* _Exercise requirements_:
Write out every line below that contains "Abaya".

Records drawn from a dataset
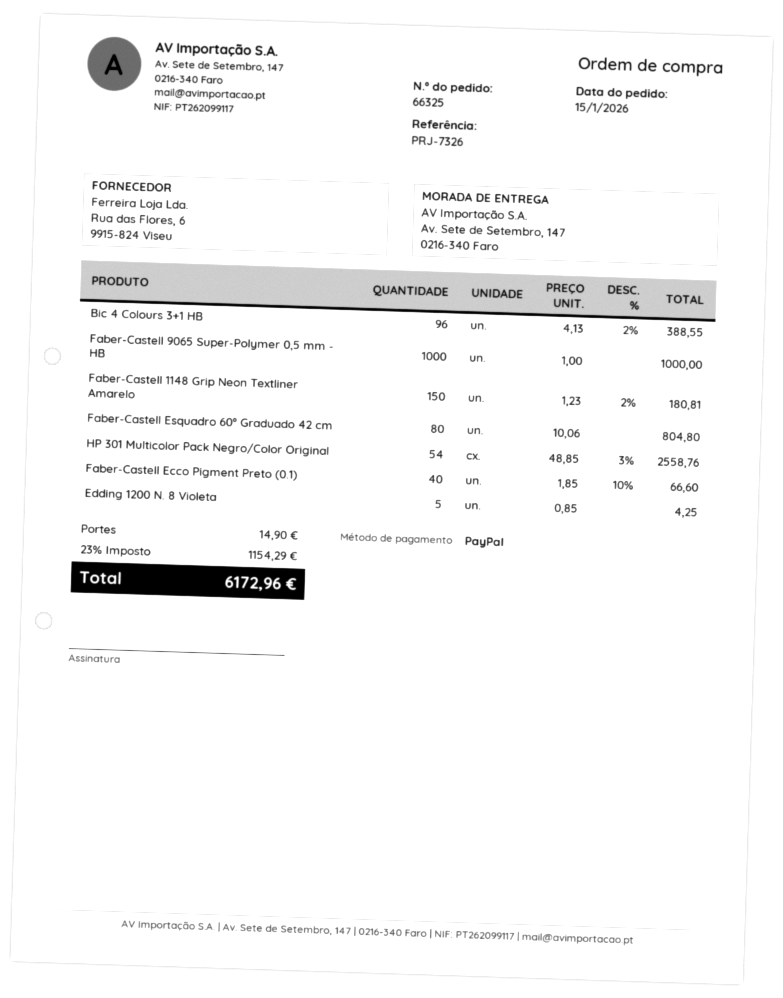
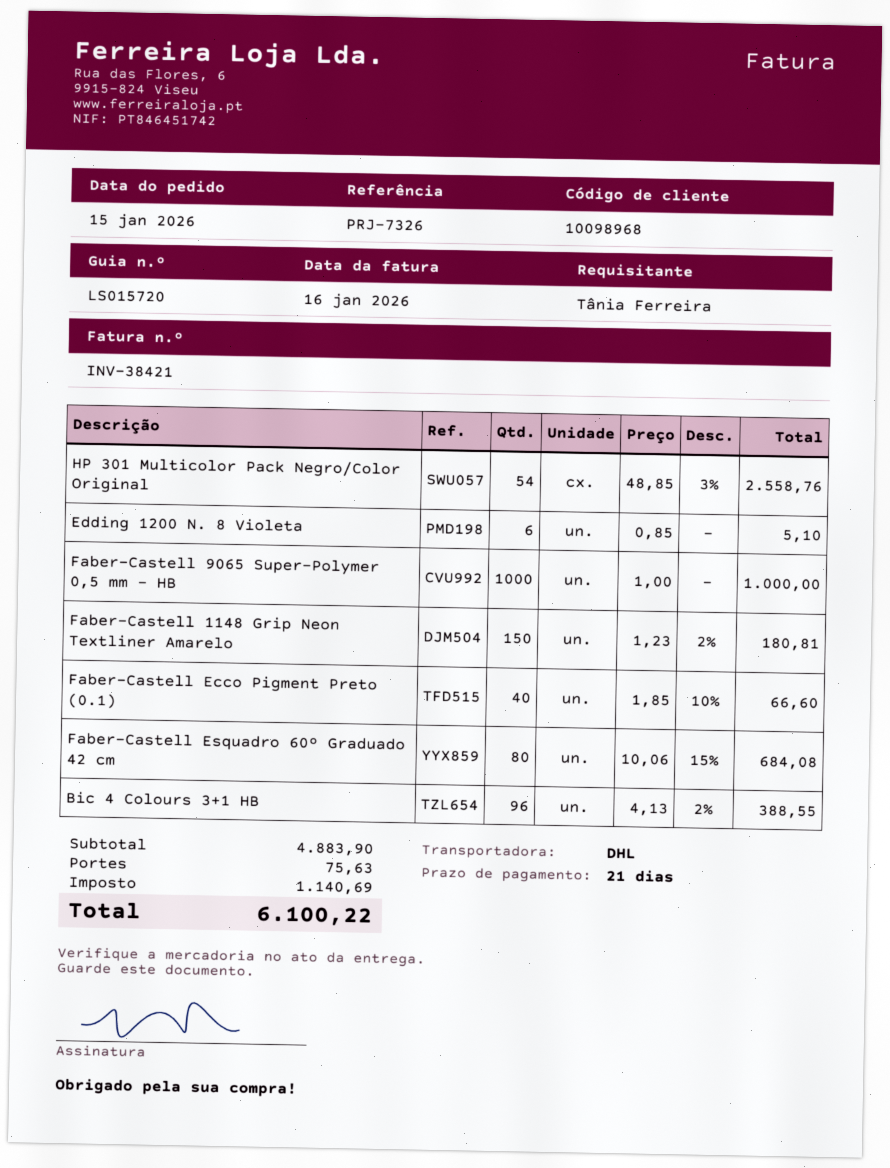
Faber-Castell Esquadro 60º Graduado 42 cm: 80 x 10.06 = 804.80 -> 80 x 10.06 - 15% = 684.08
Edding 1200 N. 8 Violeta: 5 x 0.85 = 4.25 -> 6 x 0.85 = 5.10
shipping: 14.90 -> 75.63
tax: 1154.29 -> 1140.69
total: 6172.96 -> 6100.22

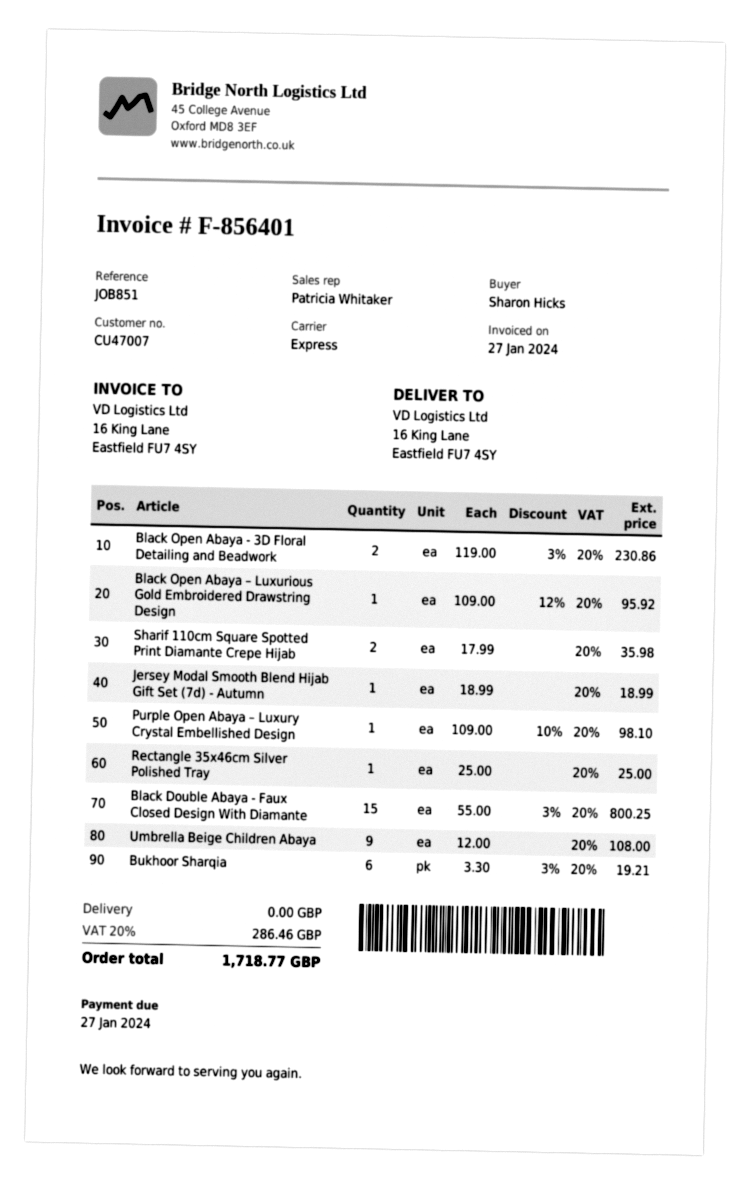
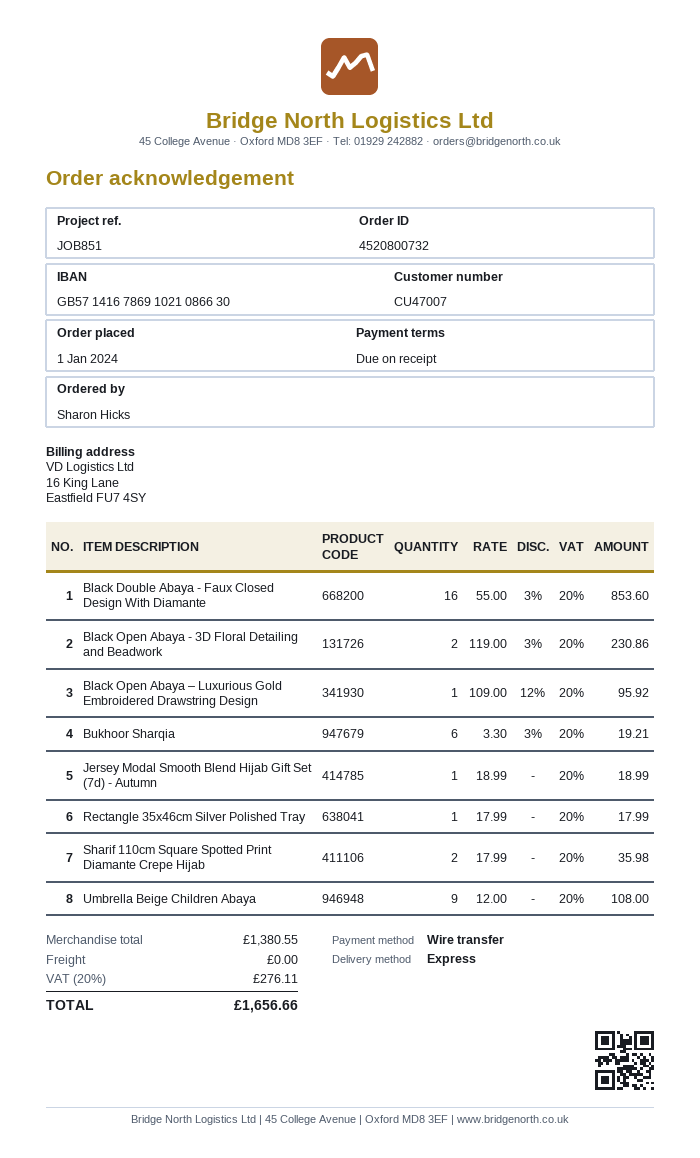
Purple Open Abaya – Luxury Crystal Embellished Design: 1 x 109.00 - 10% = 98.10 -> none
Rectangle 35x46cm Silver Polished Tray: 1 x 25.00 = 25.00 -> 1 x 17.99 = 17.99
Black Double Abaya - Faux Closed Design With Diamante: 15 x 55.00 - 3% = 800.25 -> 16 x 55.00 - 3% = 853.60
tax: 20% = 286.46 -> 20% = 276.11
total: 1718.77 -> 1656.66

* _Solved problem_:
Purple Open Abaya – Luxury Crystal Embellished Design: 1 x 109.00 - 10% = 98.10 -> none
Black Double Abaya - Faux Closed Design With Diamante: 15 x 55.00 - 3% = 800.25 -> 16 x 55.00 - 3% = 853.60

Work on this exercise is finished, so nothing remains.